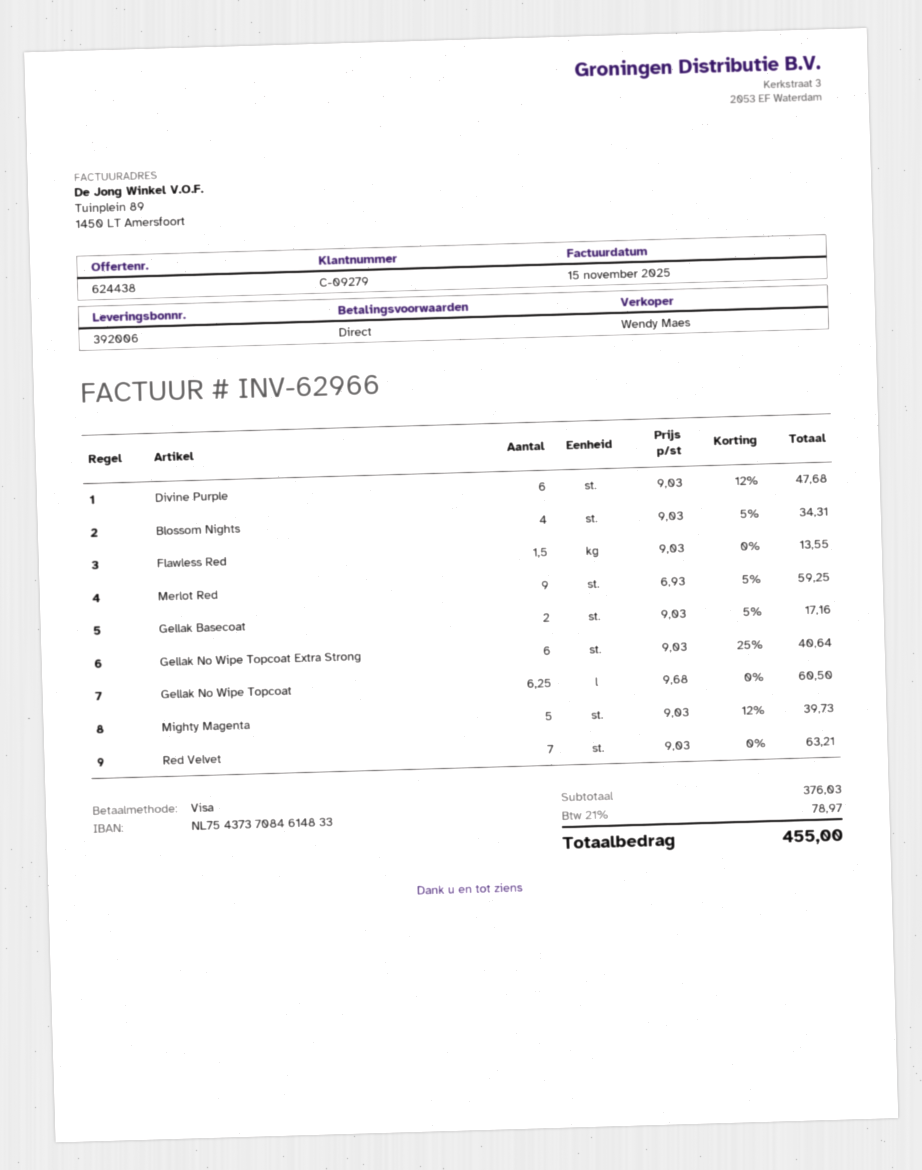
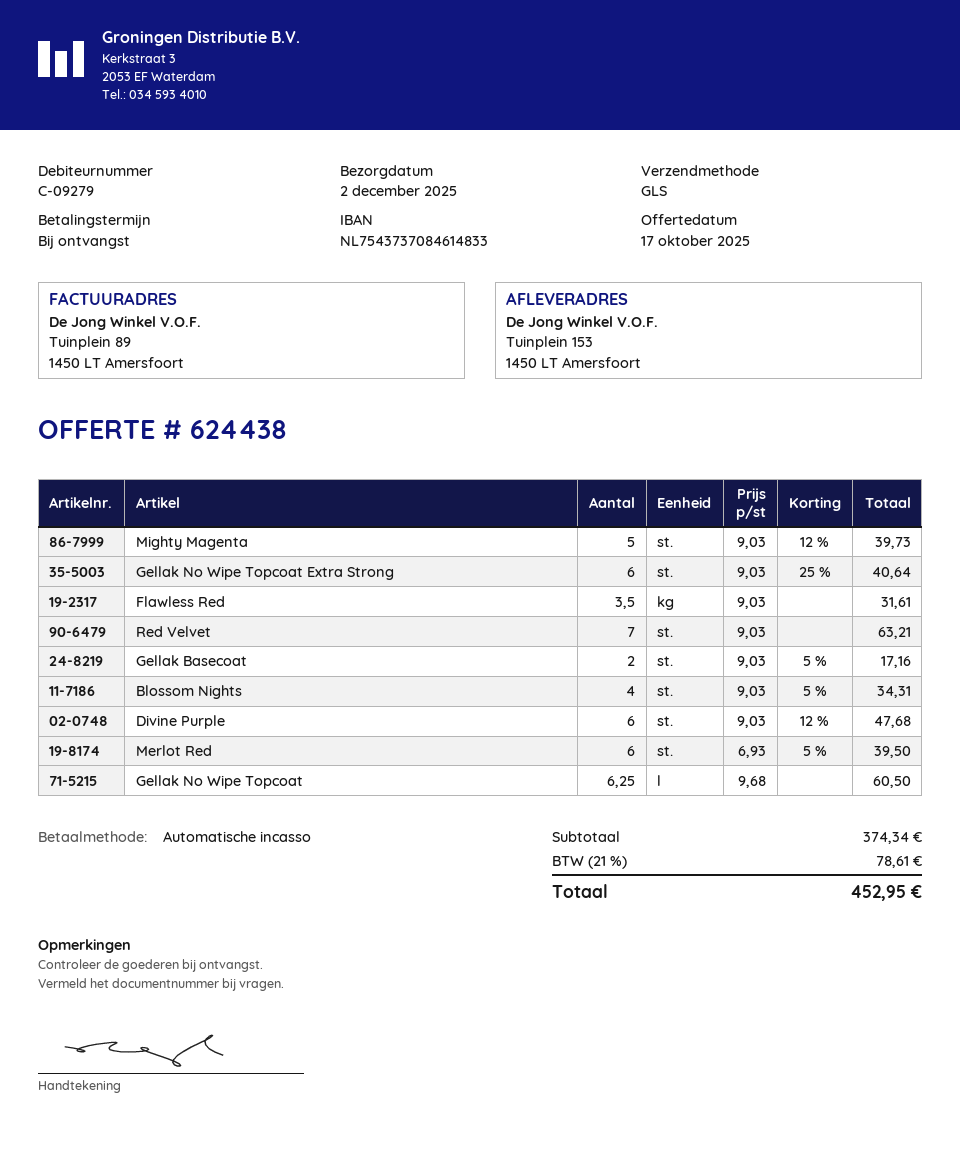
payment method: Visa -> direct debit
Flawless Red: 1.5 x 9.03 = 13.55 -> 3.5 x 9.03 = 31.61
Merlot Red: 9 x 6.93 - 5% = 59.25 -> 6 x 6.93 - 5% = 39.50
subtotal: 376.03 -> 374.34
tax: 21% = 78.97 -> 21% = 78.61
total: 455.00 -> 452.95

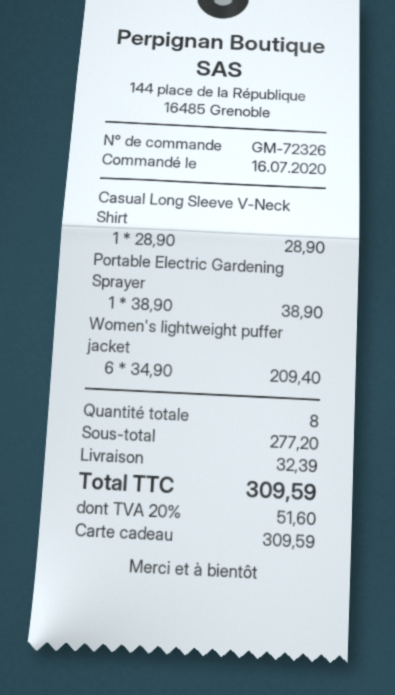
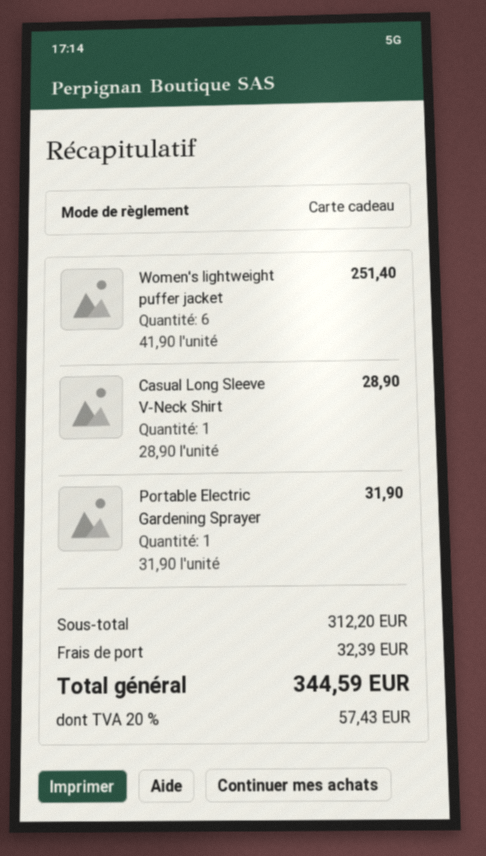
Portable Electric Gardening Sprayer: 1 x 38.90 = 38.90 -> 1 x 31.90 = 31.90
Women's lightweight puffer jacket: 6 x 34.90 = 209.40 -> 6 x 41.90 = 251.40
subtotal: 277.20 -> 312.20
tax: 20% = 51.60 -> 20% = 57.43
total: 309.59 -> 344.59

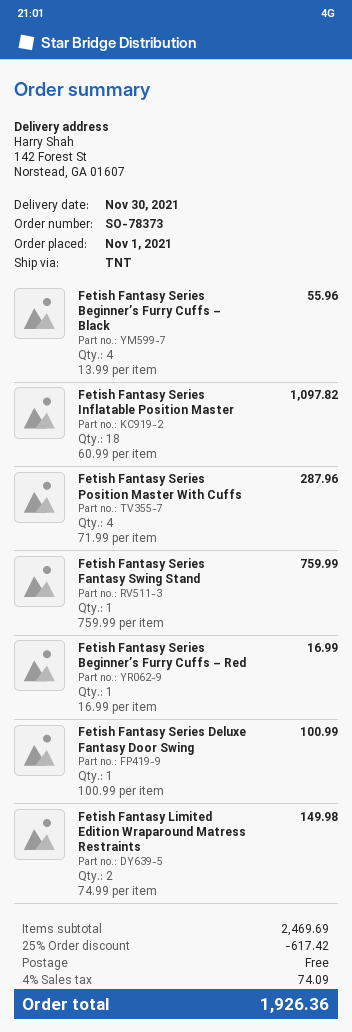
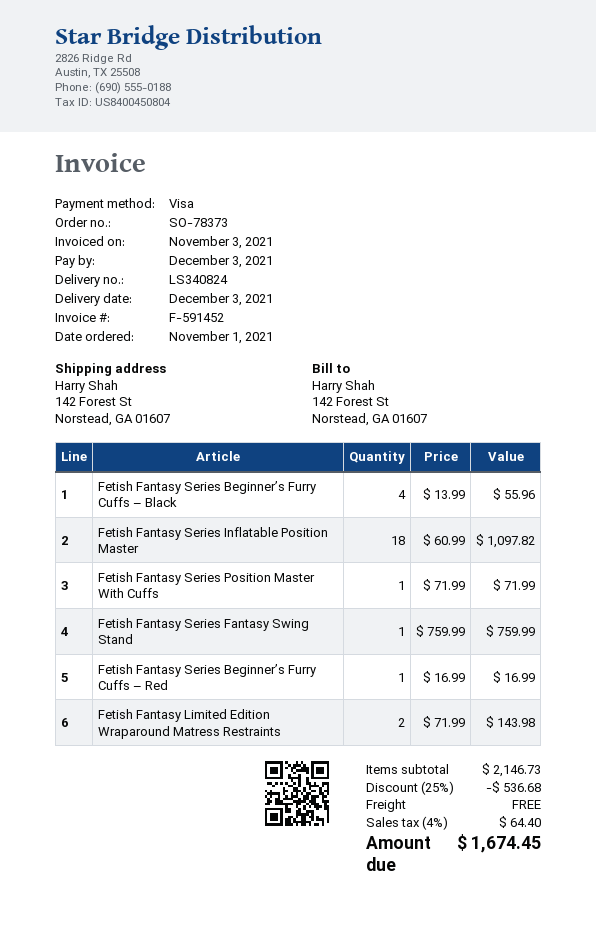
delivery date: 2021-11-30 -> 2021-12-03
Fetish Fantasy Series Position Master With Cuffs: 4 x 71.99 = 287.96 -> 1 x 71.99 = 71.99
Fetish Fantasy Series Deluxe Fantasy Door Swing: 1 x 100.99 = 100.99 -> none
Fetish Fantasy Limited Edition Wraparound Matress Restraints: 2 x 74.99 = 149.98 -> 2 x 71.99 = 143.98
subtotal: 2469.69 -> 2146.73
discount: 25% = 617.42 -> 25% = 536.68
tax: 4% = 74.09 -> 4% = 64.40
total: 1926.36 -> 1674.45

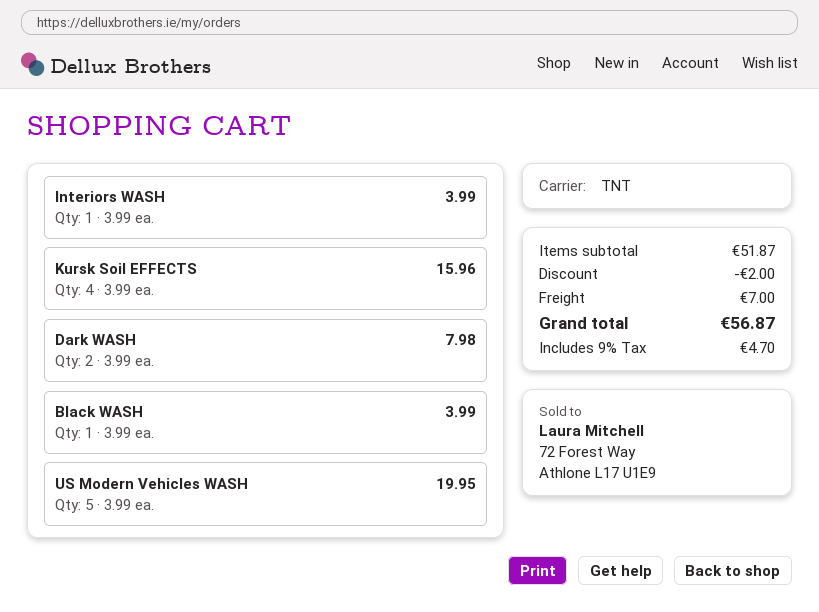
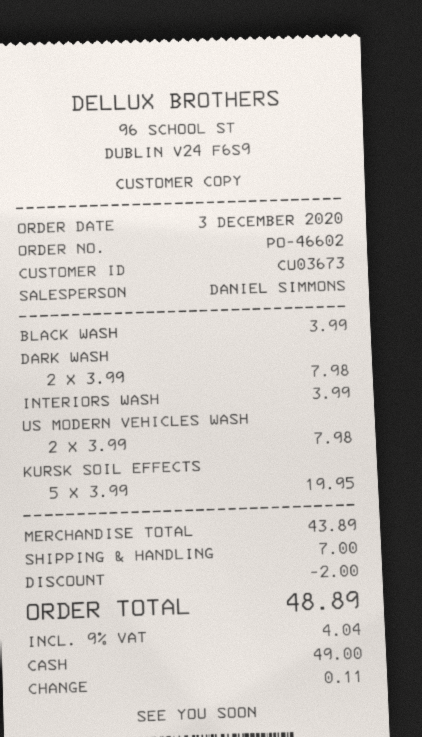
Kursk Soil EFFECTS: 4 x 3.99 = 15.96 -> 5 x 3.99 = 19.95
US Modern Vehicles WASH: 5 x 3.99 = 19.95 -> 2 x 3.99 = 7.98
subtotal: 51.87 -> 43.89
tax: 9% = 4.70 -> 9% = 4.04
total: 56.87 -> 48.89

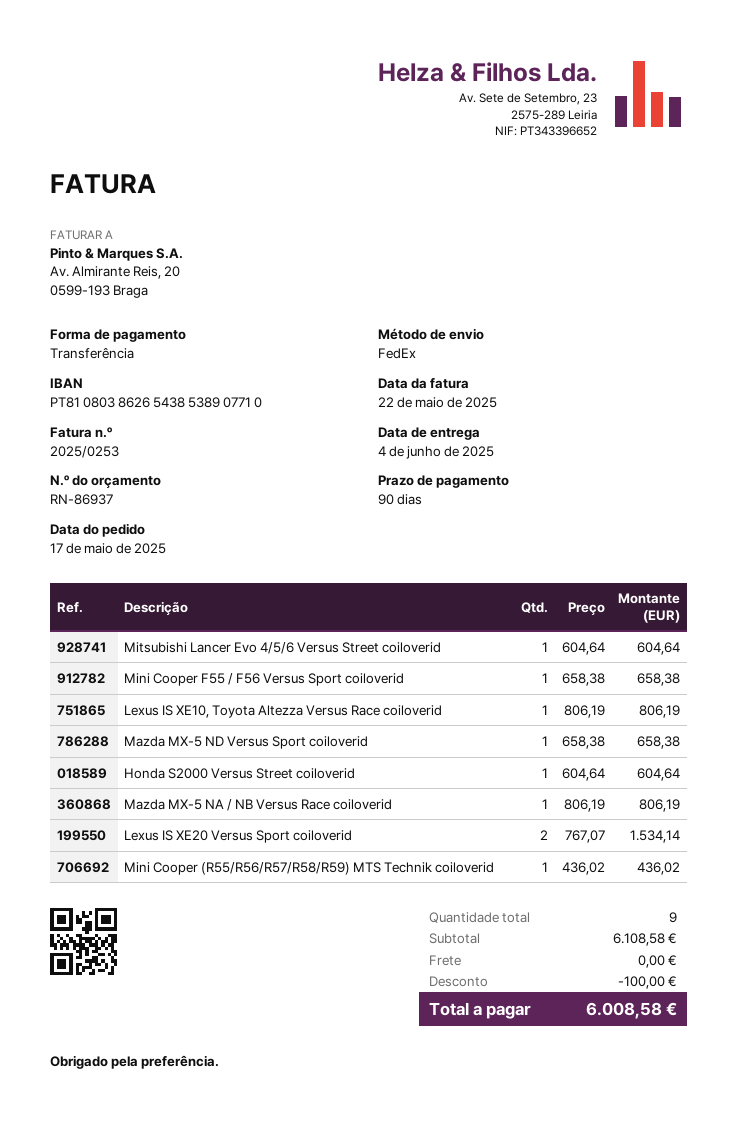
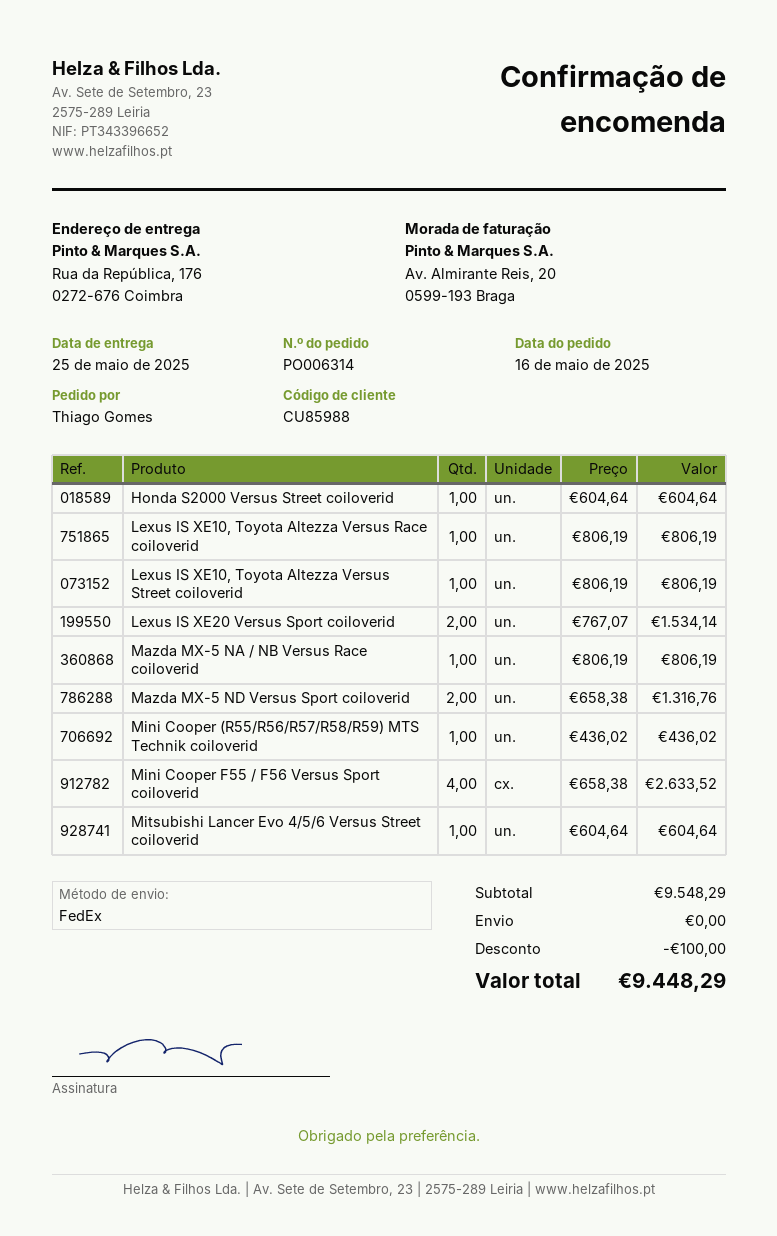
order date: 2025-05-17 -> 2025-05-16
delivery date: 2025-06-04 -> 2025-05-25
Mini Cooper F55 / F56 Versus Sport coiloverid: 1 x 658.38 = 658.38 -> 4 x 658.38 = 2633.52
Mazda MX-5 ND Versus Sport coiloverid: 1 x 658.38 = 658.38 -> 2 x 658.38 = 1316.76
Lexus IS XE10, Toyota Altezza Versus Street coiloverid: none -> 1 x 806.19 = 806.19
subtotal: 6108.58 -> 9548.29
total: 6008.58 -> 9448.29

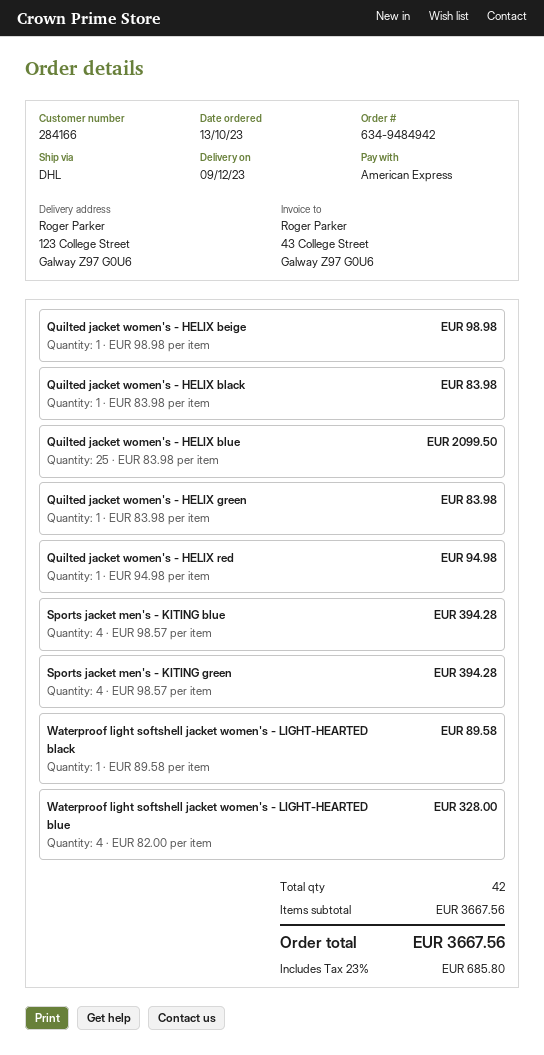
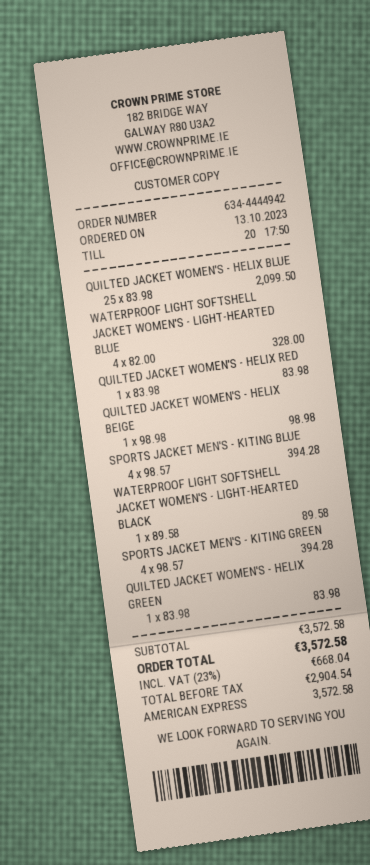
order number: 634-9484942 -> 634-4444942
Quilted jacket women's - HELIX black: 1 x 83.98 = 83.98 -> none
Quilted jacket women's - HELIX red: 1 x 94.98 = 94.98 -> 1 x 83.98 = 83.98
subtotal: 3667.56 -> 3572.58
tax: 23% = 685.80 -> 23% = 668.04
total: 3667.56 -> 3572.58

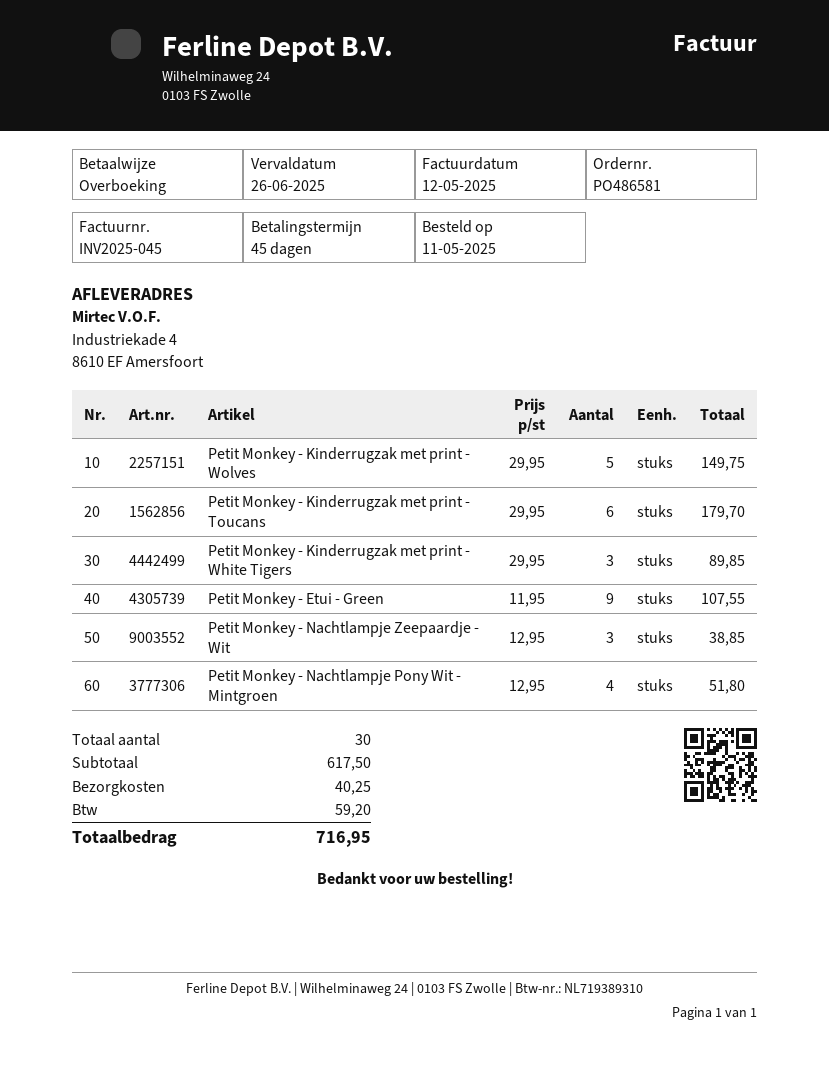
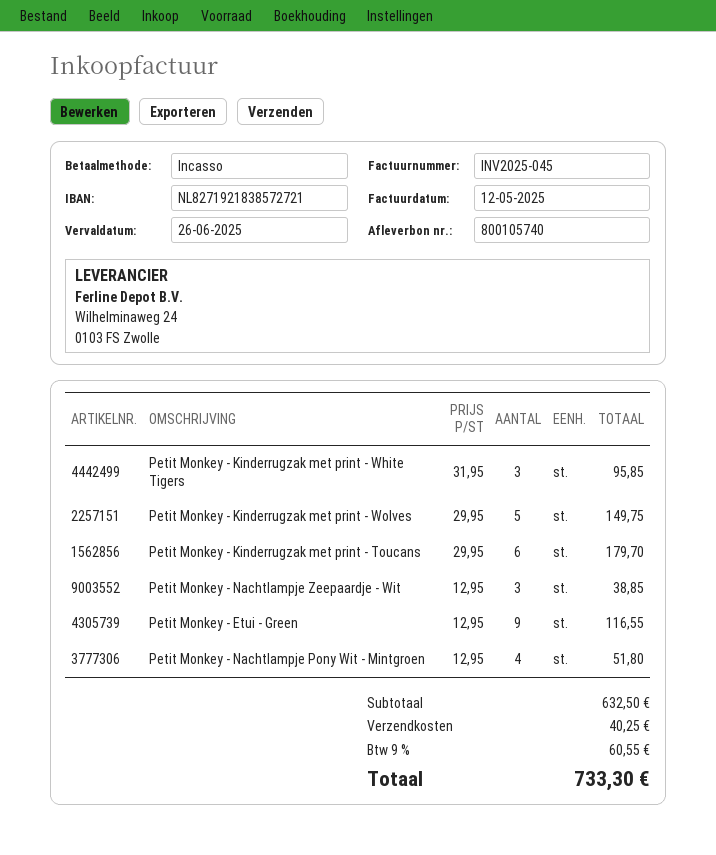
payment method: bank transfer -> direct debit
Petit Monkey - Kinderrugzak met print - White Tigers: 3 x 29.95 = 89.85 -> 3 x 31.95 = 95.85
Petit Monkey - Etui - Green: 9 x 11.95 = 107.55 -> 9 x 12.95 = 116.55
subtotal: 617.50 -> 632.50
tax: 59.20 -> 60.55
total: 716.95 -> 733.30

**Assignment**
Above are some records; quote exactly and only the lines that begin at the line containing "discount: 25% = 617.42 -> 25% = 536.68" and stop after the line containing "subtotal: 6108.58 -> 9548.29", leaving out the pictures.

**Expected answer**
discount: 25% = 617.42 -> 25% = 536.68
tax: 4% = 74.09 -> 4% = 64.40
total: 1926.36 -> 1674.45

Kursk Soil EFFECTS: 4 x 3.99 = 15.96 -> 5 x 3.99 = 19.95
US Modern Vehicles WASH: 5 x 3.99 = 19.95 -> 2 x 3.99 = 7.98
subtotal: 51.87 -> 43.89
tax: 9% = 4.70 -> 9% = 4.04
total: 56.87 -> 48.89

order date: 2025-05-17 -> 2025-05-16
delivery date: 2025-06-04 -> 2025-05-25
Mini Cooper F55 / F56 Versus Sport coiloverid: 1 x 658.38 = 658.38 -> 4 x 658.38 = 2633.52
Mazda MX-5 ND Versus Sport coiloverid: 1 x 658.38 = 658.38 -> 2 x 658.38 = 1316.76
Lexus IS XE10, Toyota Altezza Versus Street coiloverid: none -> 1 x 806.19 = 806.19
subtotal: 6108.58 -> 9548.29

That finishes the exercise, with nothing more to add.